BAB I
PENDAHULUAN.
Tiadanya tatanan sosial politik yang mapan bisa menghancurkan kehidupan berbangsa, menghancurkan demokrasi dan hilangnya keadilan, kemerdekaan, persamaan serta hak asasi manusia lainnya. Pengalaman perjalanan sejarah bangsa Indonesia selama lebih setengah abad menunjukkan ketiadaan seperti yang dimaksudkan. Oleh karena itu, upaya penataan kembali sistem kehidupan berbangsa secara mendasar dilakukan dengan mencari rumusan baru yang diharapkan bisa menjamin tegaknya demokrasi, keadilan, HAM, toleransi, serta plularisme. Di antara sumber utama rumusan itu, agama (Islam) menjadi rujukan sangat penting, setelah sekian lama ada keengganan menjadikan agama sebagai rujukan validasi pandangan hidup sosial politik.
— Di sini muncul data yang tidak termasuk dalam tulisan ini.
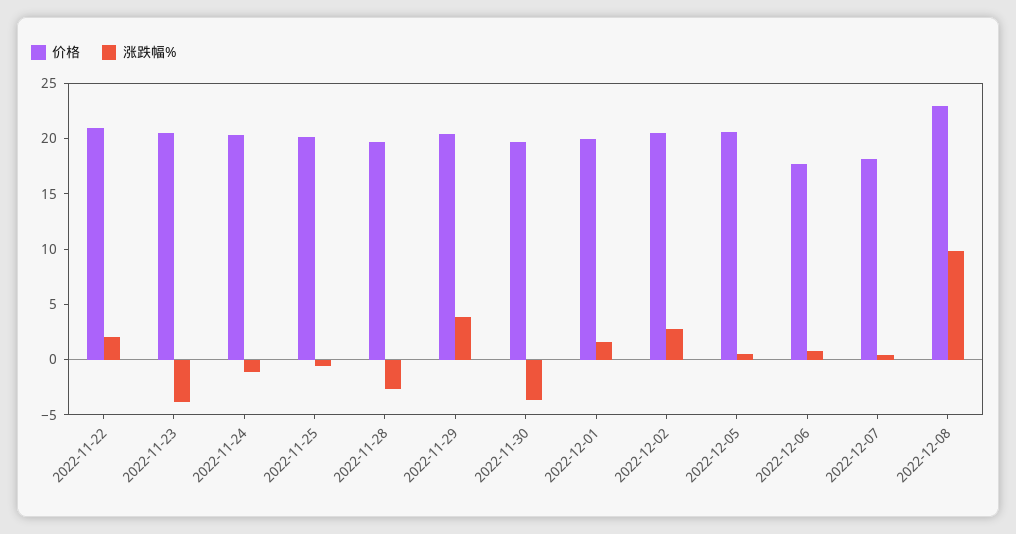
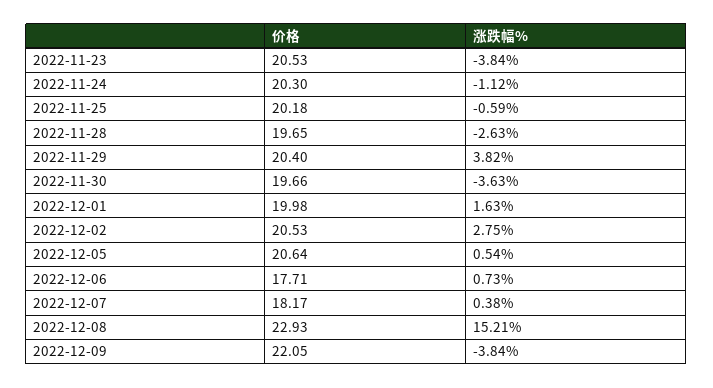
价格, 2022-11-22: 21 -> none
涨跌幅%, 2022-11-22: 2 -> none
涨跌幅%, 2022-12-08: 10 -> 15.21
价格, 2022-12-09: none -> 22.05
涨跌幅%, 2022-12-09: none -> -3.84

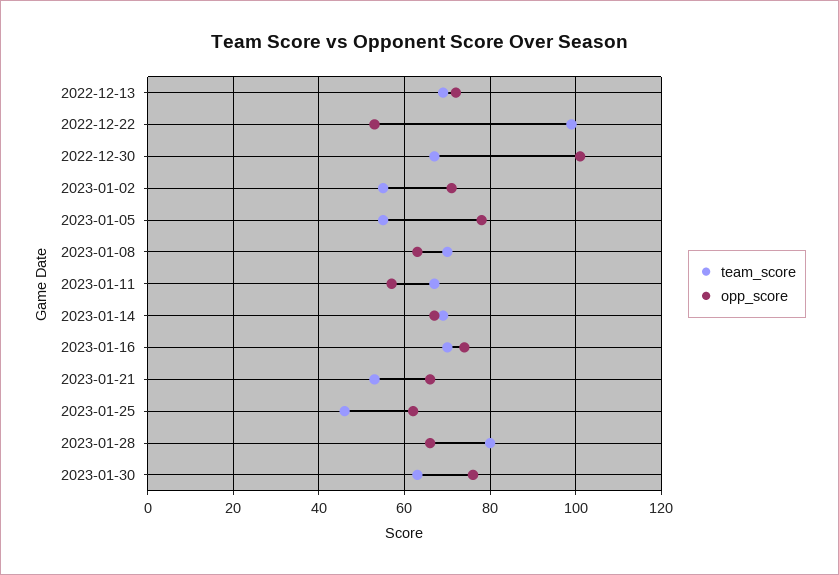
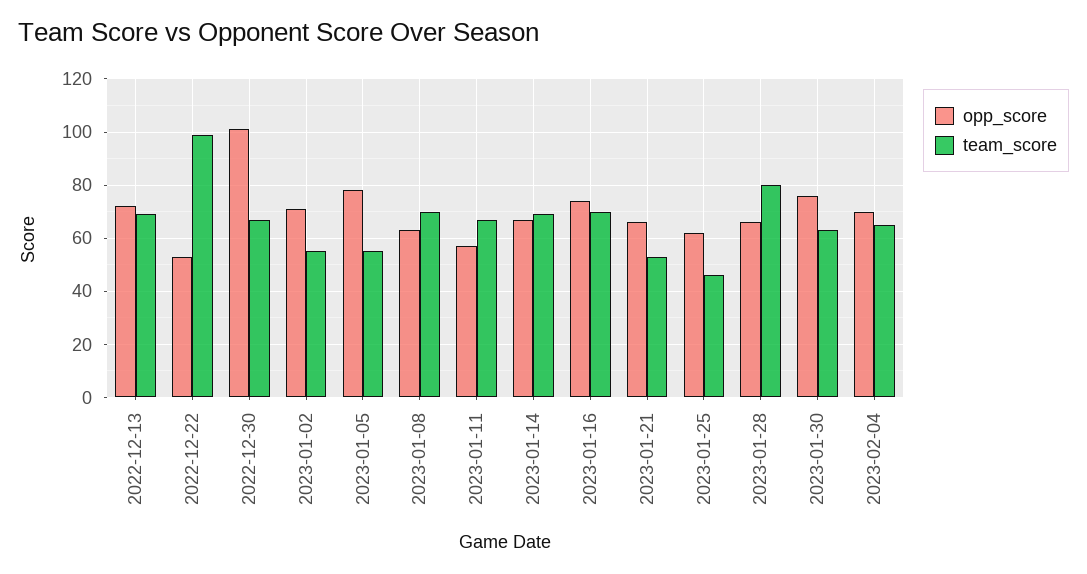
opp_score, 2023-02-04: none -> 70
team_score, 2023-02-04: none -> 65

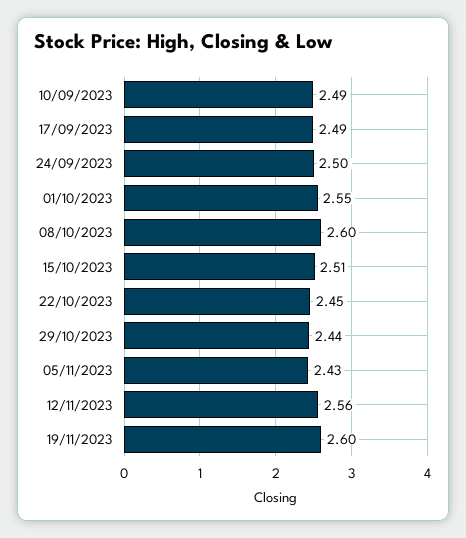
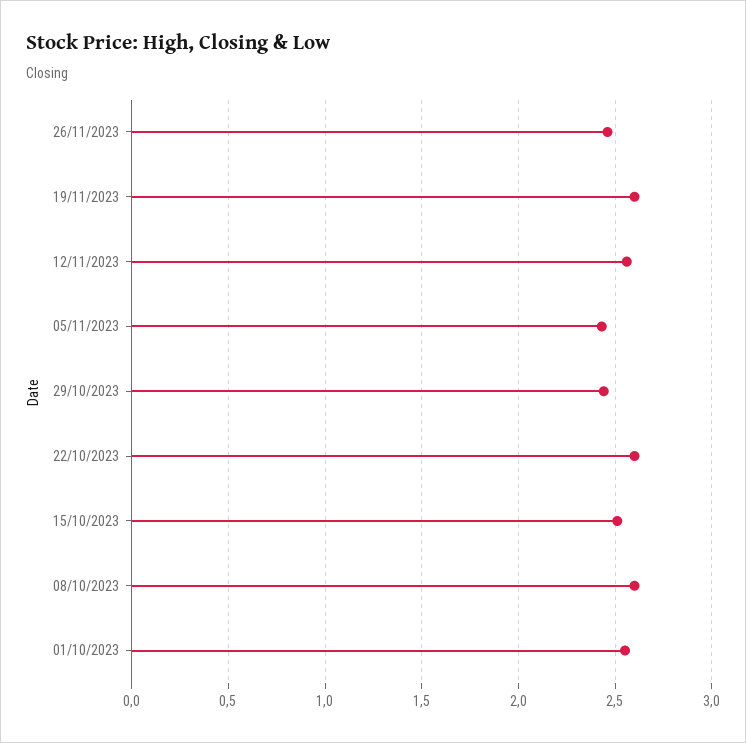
10/09/2023: 2.49 -> none
17/09/2023: 2.49 -> none
24/09/2023: 2.5 -> none
22/10/2023: 2.45 -> 2.6
26/11/2023: none -> 2.45

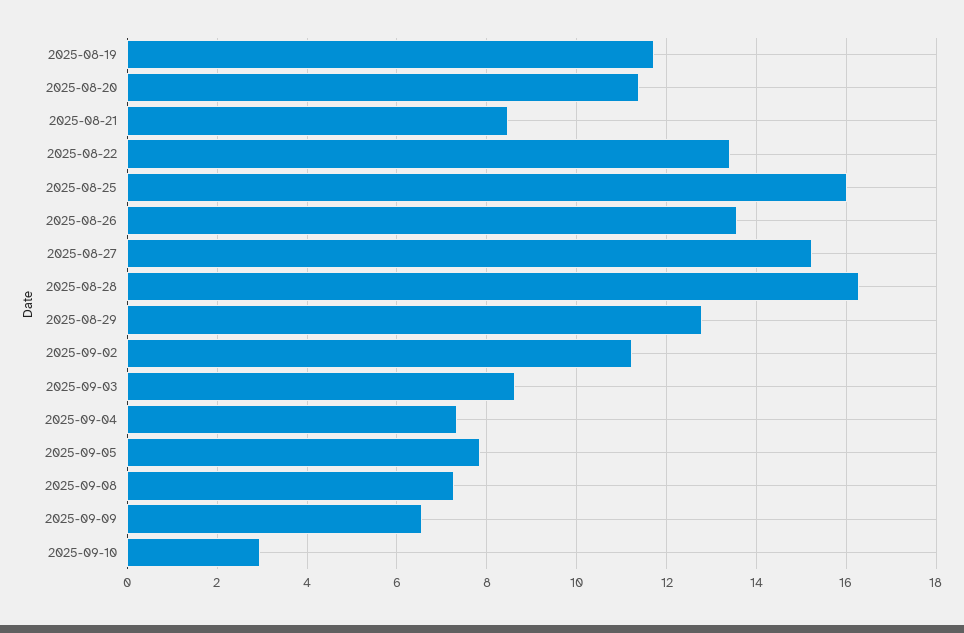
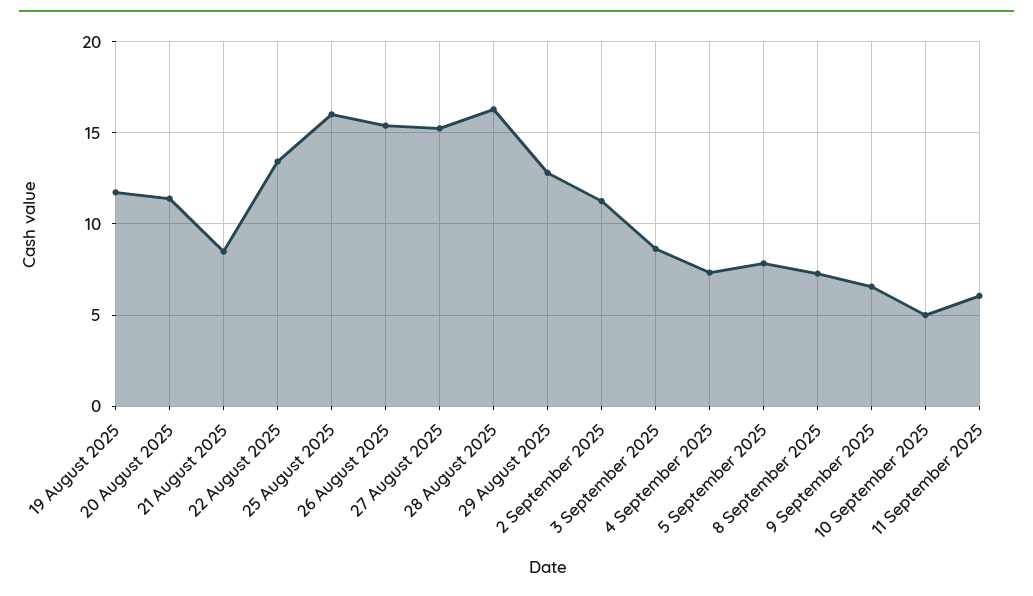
2025-08-26: 13.6 -> 15.5
2025-09-10: 3 -> 5
11 September 2025: none -> 6

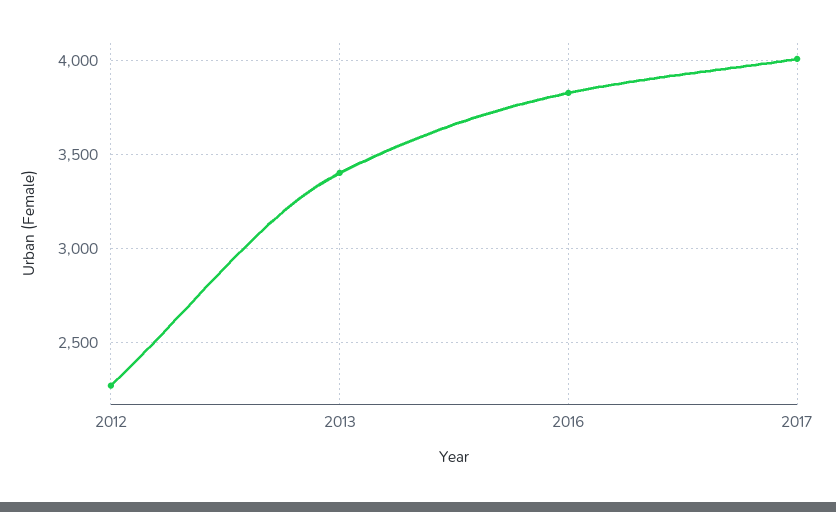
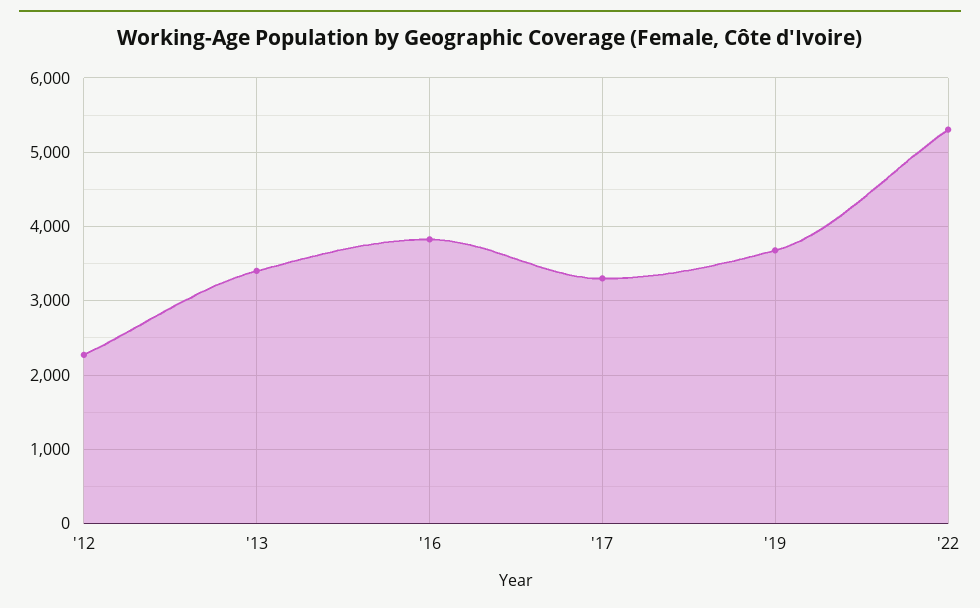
2017: 4000 -> 3300
'19: none -> 3700
'22: none -> 5300

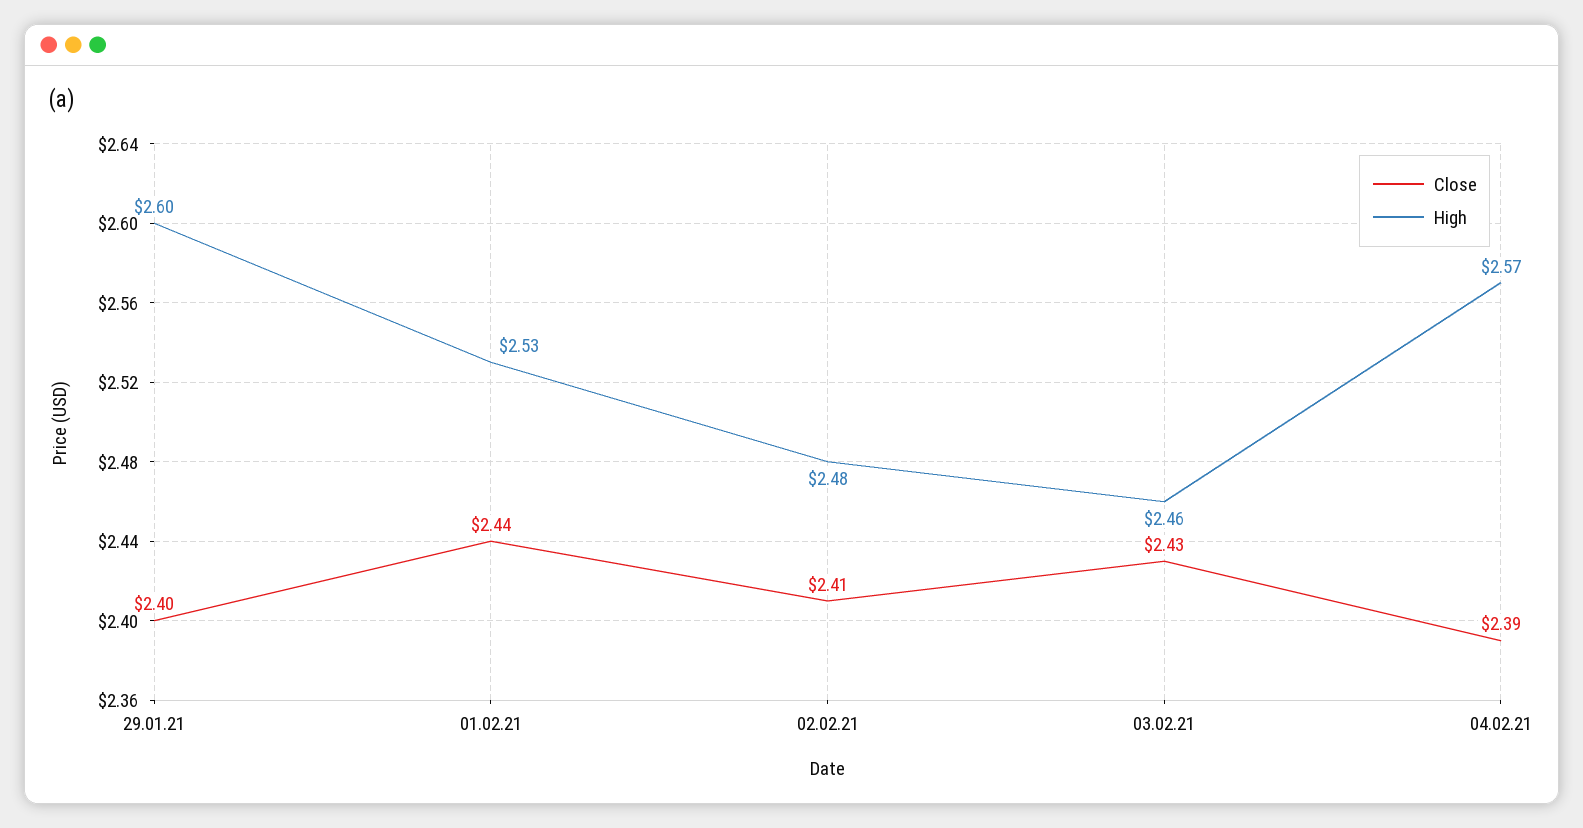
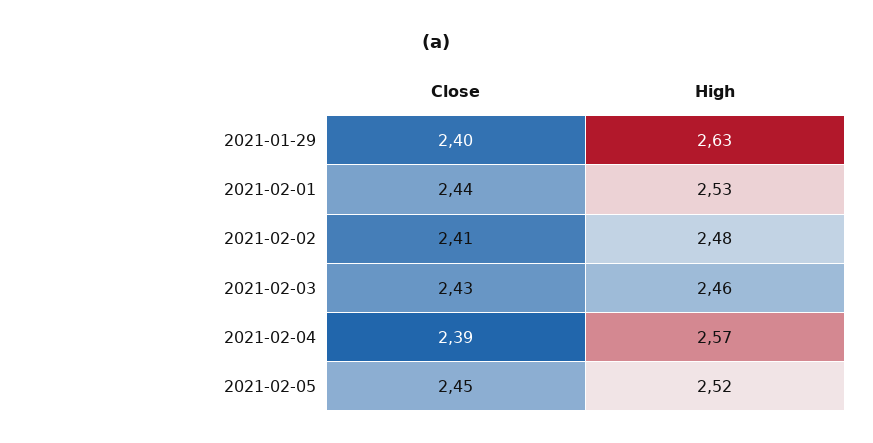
High, 29.01.21: 2.6 -> 2.63
Close, 2021-02-05: none -> 2.45
High, 2021-02-05: none -> 2.52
Tulisan ini tidak membicarakan penyikapan agama terhadap konsep “masyarakat madani”, tetapi mencoba memaparkan dasar-dasar teologis filosofis tentang elemen utama “masyarakat madani” yang ada dalam wawasan Islam, di samping pengalaman praktis dalam sejarah masyarakat Muslim. Karena itu sikap budaya (cultural attitude) dan sikap keagamaan (religious attitude) serta pengakuan atas hak-hak asasi manusia (human rights) merupakan unsur yang sangat penting untuk dibicarakan. Selain itu, coba didiskusikan pula wawasan Islam tentang politik yang memberikan nilai-nilai dasar kehidupan berdemokrasi. Semua elemen ini menjadi pilar penting tegaknya institusi sosial yang menjamin munculnya “masyarakat madani”.
BAB 2
PEMBAHASAN.
Pengertian Masyarakat Madani.
Pengertian masyarakat dalam Kamus Besar Bahasa Indonesia adalah sejumlah manusia dalam arti seluas-luasnya dan terikat oleh suatu kebudayaan yang mereka anggap sama. Kata masyarakat tersebut, berasal dari bahasa Arab yaitu syarikat yang berarti golongan atau kumpulan.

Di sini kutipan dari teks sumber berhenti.